In summary, a comprehensive somatic mutation profile of the tumor genome from many cancer types is now emerging. With this information in hand, pharmaceutical companies are designing and developing the next generation of breakthrough cancer therapies targeted to key somatic alterations. There are many targeted therapy success stories that have radically improved outcomes for previously hard-to-treat cancer indications, but many more are needed. Diagnostics companies are developing the next generation of tests that will reveal the relevant somatic alterations in a cancer patient’s tumor. In this area sequential single gene testing has been the norm, but the complexity of the somatic mutation profile of most tumors will require multiplex NGS testing platforms to simultaneously measure all relevant somatic alterations given limited available tumor tissue.

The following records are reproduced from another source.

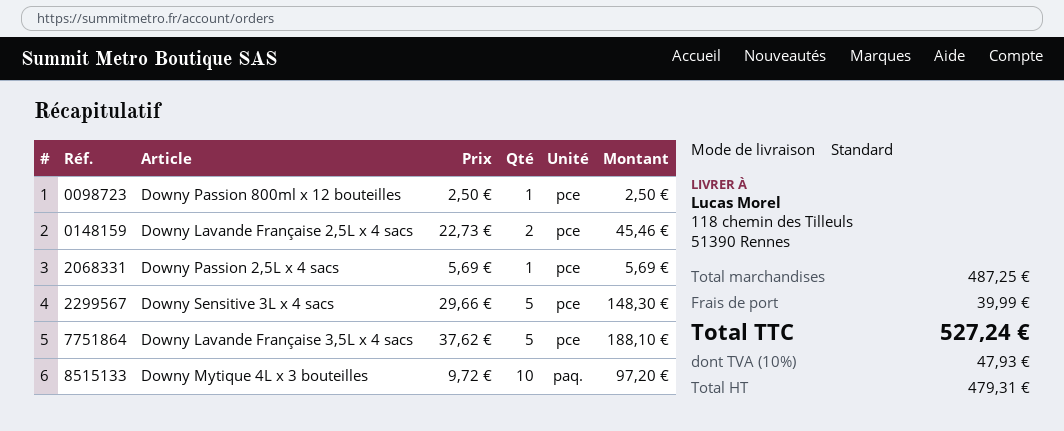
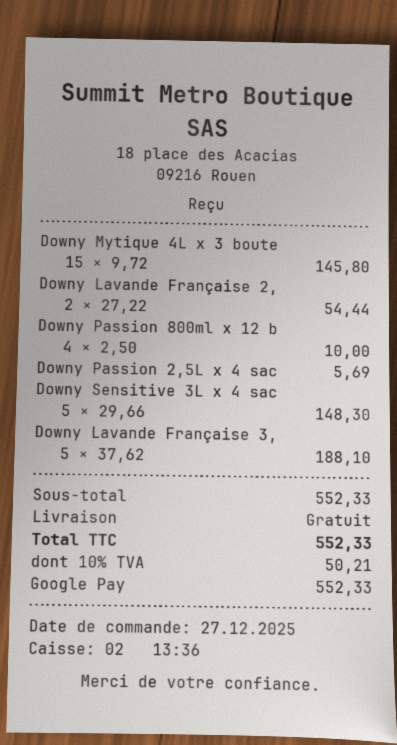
Downy Passion 800ml x 12 bouteilles: 1 x 2.50 = 2.50 -> 4 x 2.50 = 10.00
Downy Lavande Française 2,5L x 4 sacs: 2 x 22.73 = 45.46 -> 2 x 27.22 = 54.44
Downy Mytique 4L x 3 bouteilles: 10 x 9.72 = 97.20 -> 15 x 9.72 = 145.80
subtotal: 487.25 -> 552.33
shipping: 39.99 -> 0.00
tax: 10% = 47.93 -> 10% = 50.21
total: 527.24 -> 552.33

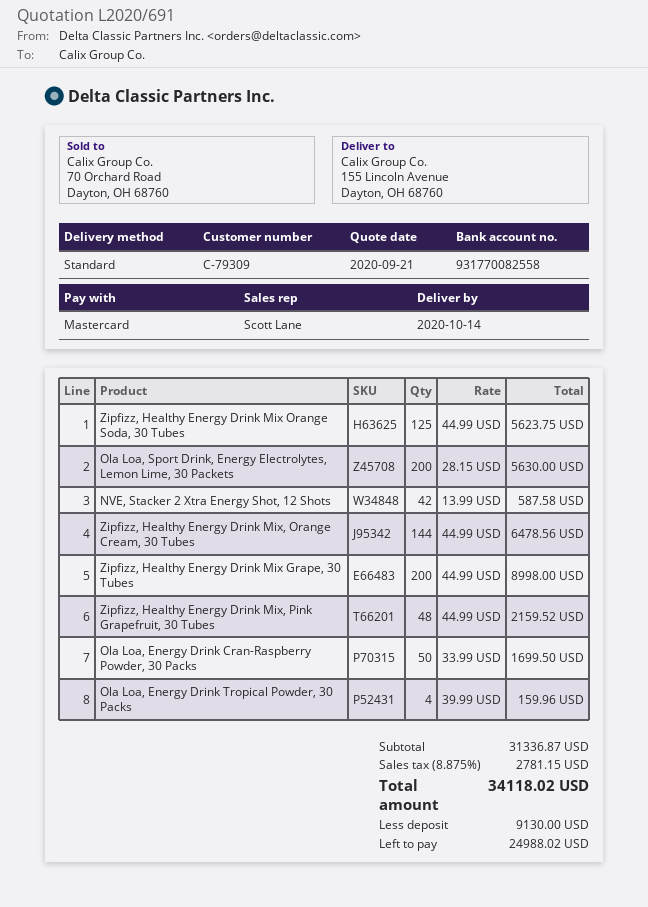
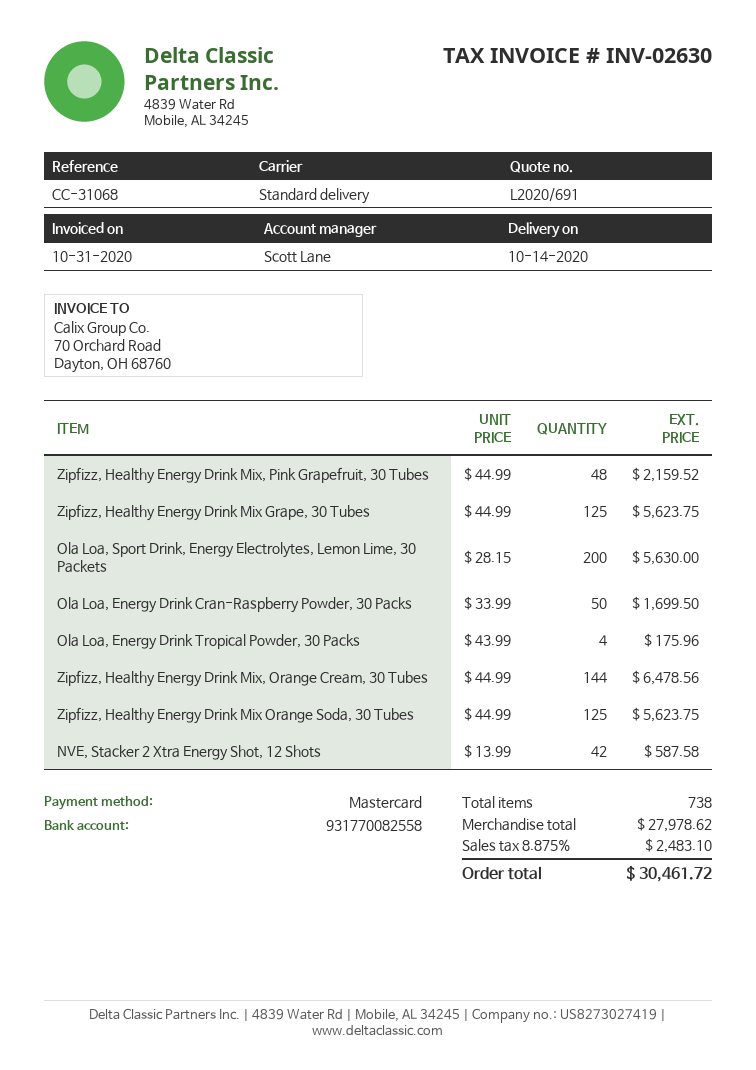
Zipfizz, Healthy Energy Drink Mix Grape, 30 Tubes: 200 x 44.99 = 8998.00 -> 125 x 44.99 = 5623.75
Ola Loa, Energy Drink Tropical Powder, 30 Packs: 4 x 39.99 = 159.96 -> 4 x 43.99 = 175.96
subtotal: 31336.87 -> 27978.62
tax: 8.875% = 2781.15 -> 8.875% = 2483.10
total: 34118.02 -> 30461.72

The last unmet need in this cancer treatment ecosystem is an information system that comprehensively identifies the drugs, clinical evidence, and clinical trials relevant to an individual patient’s somatic mutation profile. The demand for this information system is fueled by the unexpectedly rapid deployment of NGS testing platforms to clinical laboratories. This “actionability” knowledge base will prove as challenging and as important as the advances that have been made to accelerate genome sequencing over the last 15 years, since the sequencing of the first human genome. Given the tremendous toll cancer exacts on our families, our society, and our healthcare system, progress cannot come too soon.

Life Tech

Seth Sadis, Paul Williams, and Nick Khazanov are R&D scientists with Life Technologies Corporation. They support the Oncomine Platform, an oncology bioinformatics platform that includes Oncomine NGS Power Tools and Compendia Bioscience services.

References

  1. American Cancer Society. http://www.cancer.org/cancer/cancerbasics/what-is-cancer. Accessed December 31, 2013.
  2. American Cancer Society.  Global Cancer. Facts and Figures. 2nd Edition. http://www.cancer.org/acs/groups/content/@epidemiologysurveilance/documents/document/acspc-027766.pdf. Accessed December 31, 2013.
  3. American Cancer Society. The global economic cost of cancer. http://www.cancer.org/acs/groups/content/@internationalaffairs/documents/document/acspc-026203.pdf. Accessed December 31, 2013.
  4. Vogelstein B, Papadopoulos N, Velculescu VE, et al. Cancer genome landscapes. Science. 2013;339(6127):1546-1558.
  5. Chmielecki J, Meyerson M. DNA sequencing of cancer: what have we learned? Annu Rev Med. 2013 Nov 20. [Epub ahead of print].
  6. Shyr D, Liu Q. Next generation sequencing in cancer research and clinical application. Biol Proced Online. 2013;15(1):4.doi: 10.1186/1480-9222-15-4.
  7. Dees ND, Zhang Q, Kandoth C, et al. MuSiC: identifying mutational significance in cancer genomes. Genome Res. 2012; 22(8):1589-1598.
  8. Lawrence MS, Stojanov P, Polak P, et al. Mutational heterogeneity in cancer and the search for new cancer-associated genes. Nature. 2013; 499(7457):214-218.
  9. The Cancer Genome Atlas Network. Comprehensive molecular portraits of human breast tumours. Nature. 2012; 490, 61–70.
  10. Kandoth C, McLellan MD, Vandin F, et al. Mutational landscape and significance across 12 major cancer types. Nature. 2013; 502(7471):333-339.